Dem Projekt "Test Bild" würden nach einer "grundlegenden verlegerischen Prüfung durch den Geschäftsführer Philipp Welte zu geringe wirtschaftliche Perspektiven eingeräumt", so der Verlag. Die Entwicklung des Hefts wurde einst von "Computer Bild"-Gründer Harald Kuppek vorangetrieben, der den Verlag offenbar wegen unterschiedlicher Auffassungen bezüglich des Konzeptes der Test-Zeitschrift im November vergangenen Jahres verließ.
In der Folge machte die geplante Test-Zeitschrift eine kuriose Wandlung durch. Schließlich sollten Teile des "Test Bild"-Konzepts in eine neues aktuelles Magazin einfließen, das sonntags erscheinen sollte und somit "Focus" und "Spiegel" Konkurrenz gemacht hätte. Bekannt wurde das geplante Heft unter dem Namen "Objektiv". Schon seit Jahren gibt es bei Springer Pläne für ein derartiges Heft, keine der Entwicklungen brachte es jedoch je zur Marktreife.

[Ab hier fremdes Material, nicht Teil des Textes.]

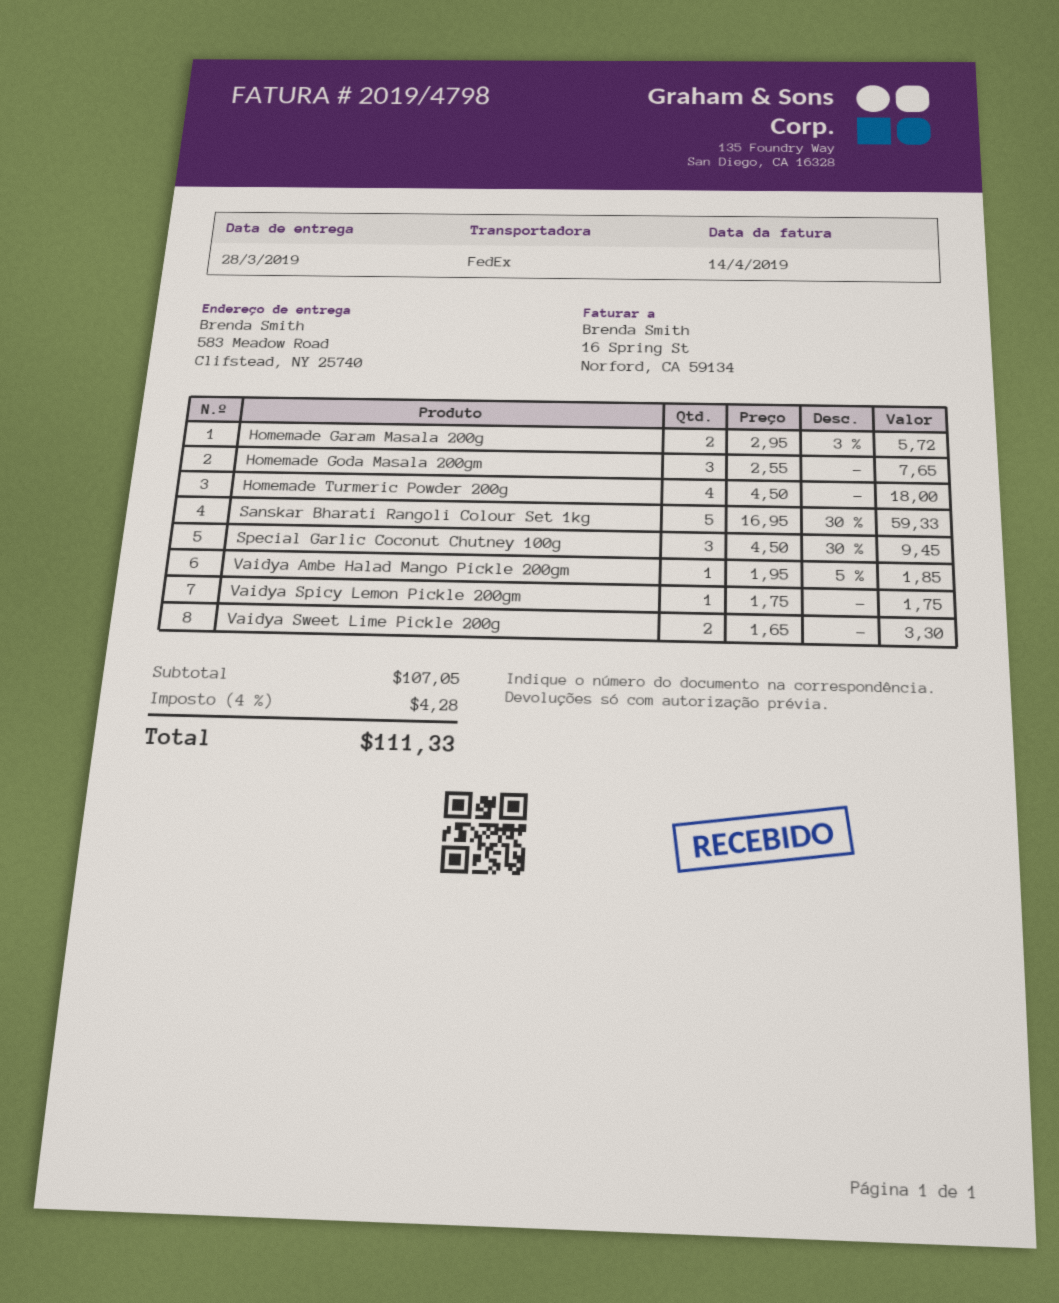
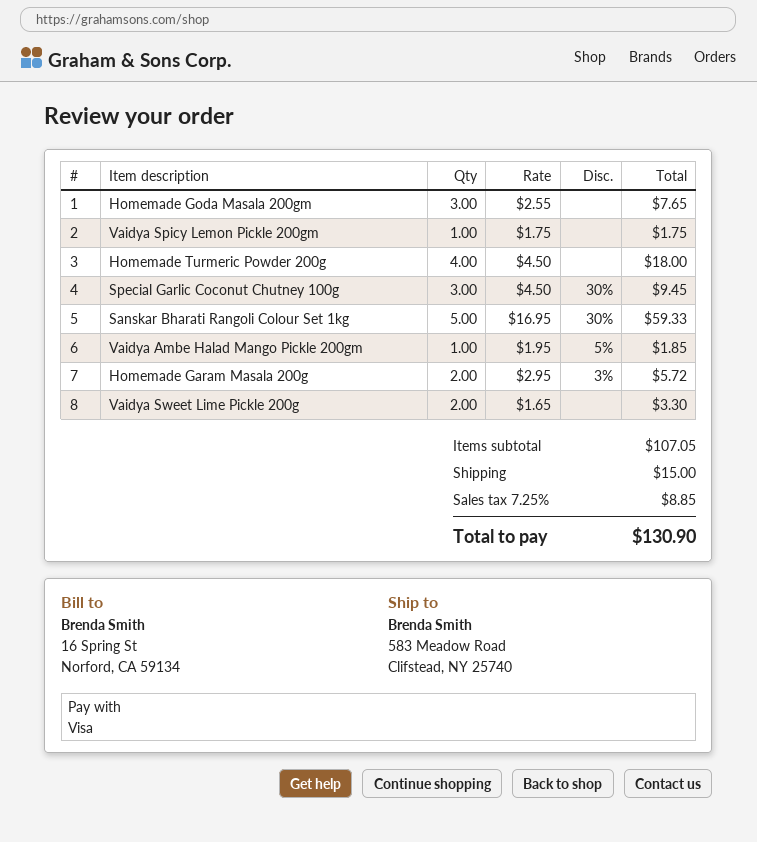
shipping: none -> 15.00
tax: 4% = 4.28 -> 7.25% = 8.85
total: 111.33 -> 130.90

Auch das von "Welt am Sonntag"-Chefredakteur Christoph Keese entwickelte "Objektiv" nun offenbar nicht. "Auch der journalistische Versuch der Modifikation der Testzeitschrift in ein nutzwertorientiertes Informationsmagazin" habe Welte beendet, so der Verlag. Vom Aus der Entwicklungsprojekte seien nun knapp 20 Mitarbeiter betroffen, Springer wolle sozialverträgliche Lösungen suchen, könne laut "kress" betriebsbedingte Kündigungen aber nicht ausschließen.